1. Introduction
Visual impairment and age-related eye diseases resulting disability remain major public health concern. In 1999, The World Health Organization (WHO) and its collaborators inaugurated a slogan—“The Right to Sight” as a global initiative [1] . According to WHO, 45 million peoples worldwide are blind, with cataracts (51%), glaucoma (8%) and age-related macular degeneration (5%), these are the most common causes of blindness, accounting for about 314 million of visually impaired individuals. In 2020, about 596 million people worldwide, including 43 million blind people, had distance vision impairment in 2020. Owing to the unavailability of reading glasses, another 510 million people had uncorrected near vision impairment. 90% of those are located in LMICs, or low- and middle-income countries [2] .

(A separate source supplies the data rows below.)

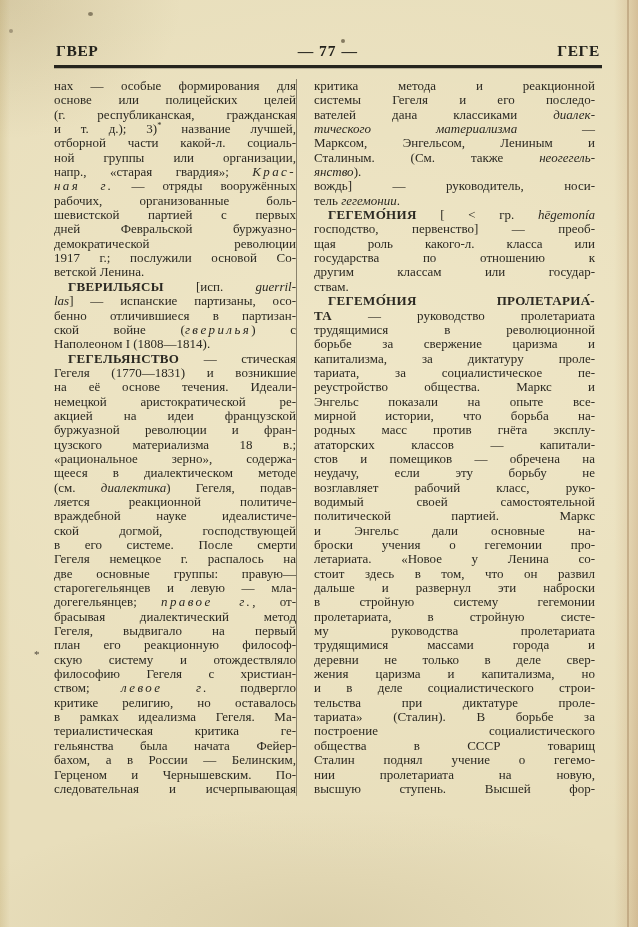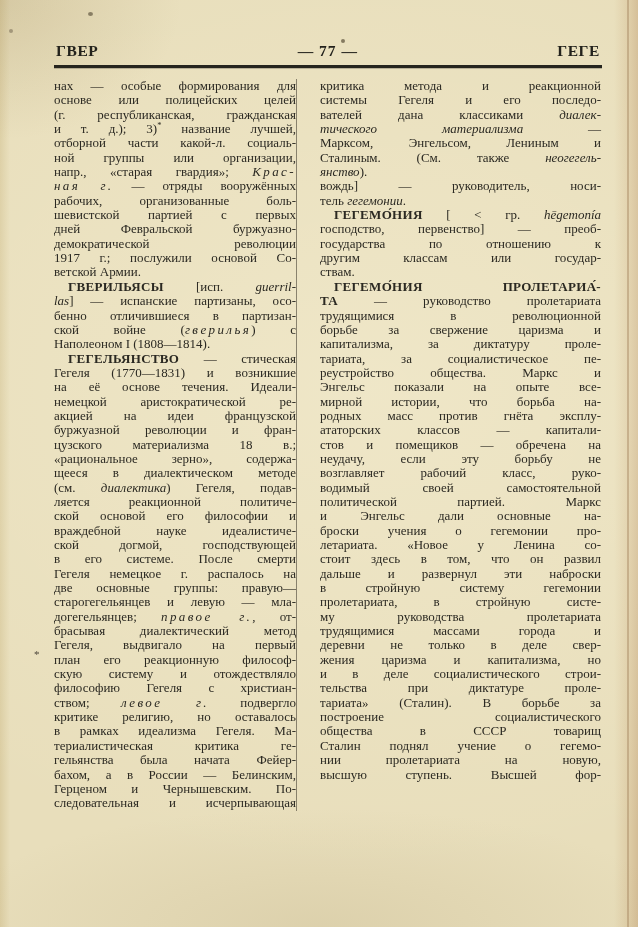"критика метода и реакционной" .col-right { padding-left: 23px -> 17px }
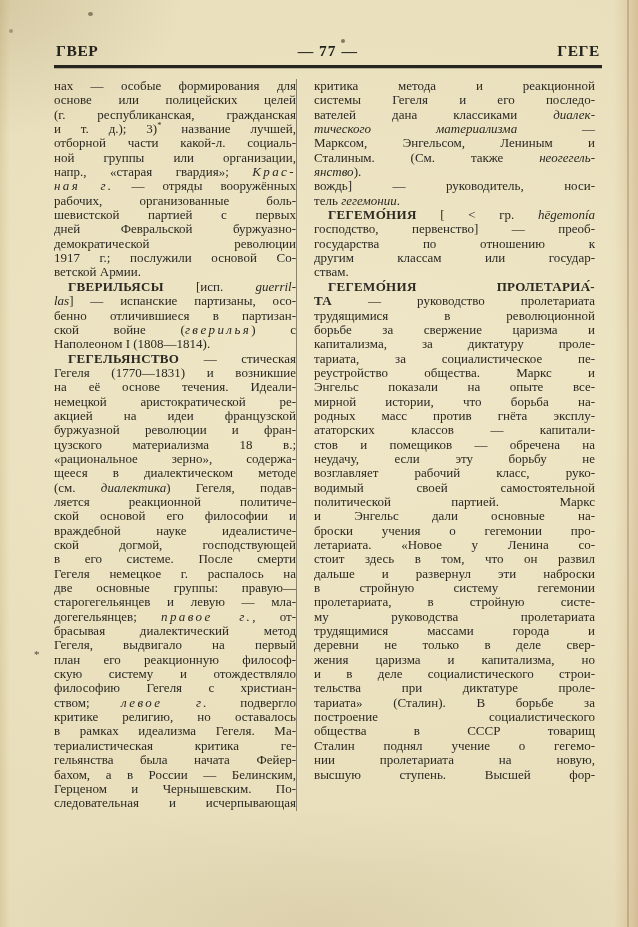"щая роль какого-л. класса или" div.line { html: none -> <div><span>щая роль какого-л. класса или</span></div> }
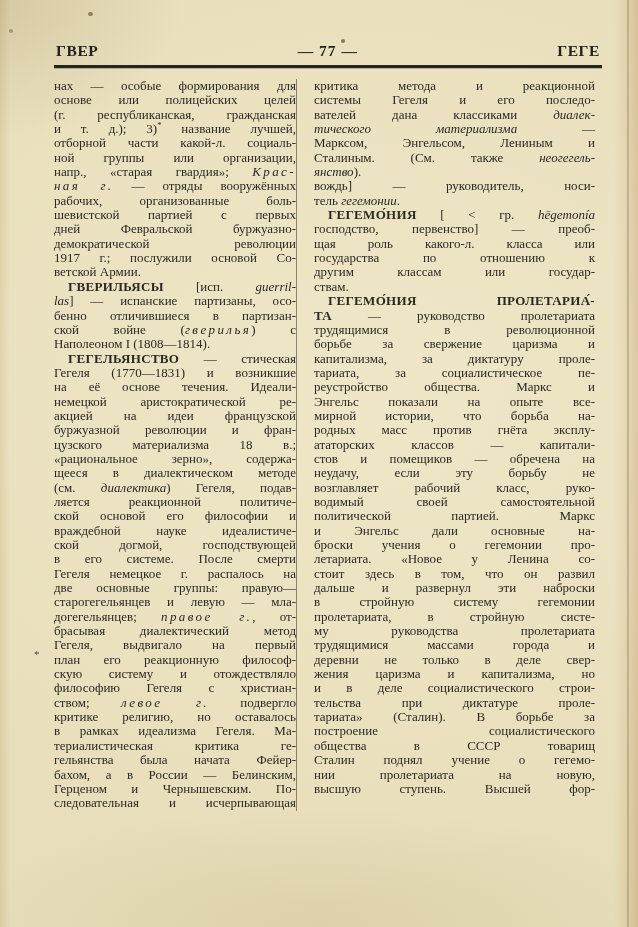"ветской Армии." span { text: Армии -> Ленина }
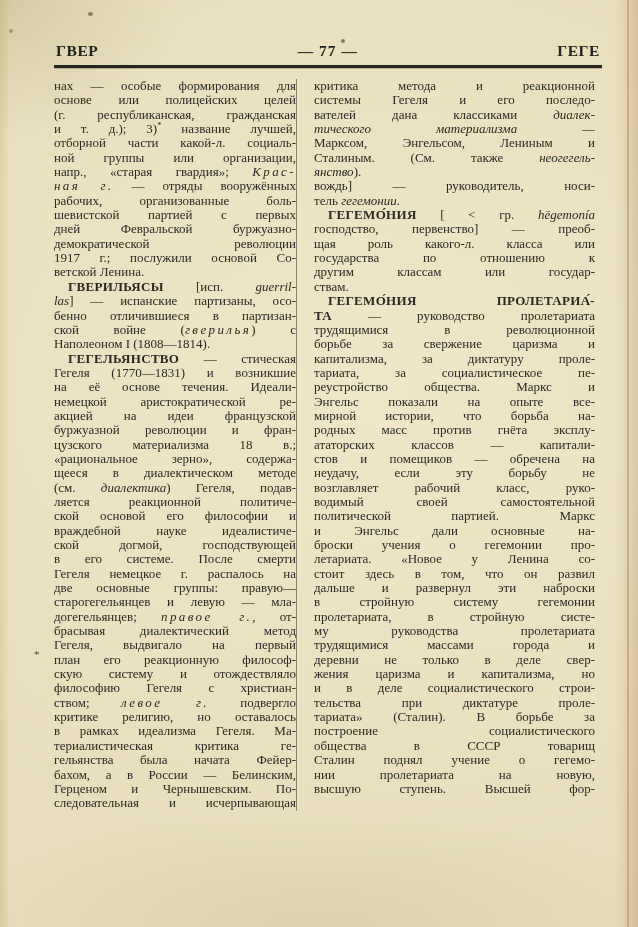"ской основой его философии и" div.line { html: <div><span>ской основой его философии и</span></div> -> none }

Health and productivity are interrelated—it is a fundamental precept of comprehensive health policy pertaining to the Sustainable Development Goals (SDG-3) [3] . The UN SDGs are a group of broad target-driven goals for 2030, designed as “blueprint to achieve a better and more sustainable future for all”. Universal health coverage (UHC) ensuring all people can receive the high-quality health services they need, without experiencing financial hardship—is a WHO strategic priority [4] . Mobility reduction, mental health issues, an increased risk of dementia, an increase in the likelihood of falls and accidents, an upsurge in the demand for social care, and ultimately higher mortality rates are all effects of vision impairment. In contrast, vision enables better educational outcomes, increases work productivity, and facilitates many facets of life, thus raising the standard of living. Most of the principle causes of visual impairment including cataract and under corrected refractive error are subjected to an epidemiological transition relating with socio demographic status and life expectancy. A cross sectional national survey on Bangladeshi adults of both male and female gender aged 40 years and older was published in 2022. In that survey among 7200 study participants blindness was higher in those aged 55 years or older (1.8%) compared with the younger people (0.2%) and cataract is the most predominant cause (80%) [5] .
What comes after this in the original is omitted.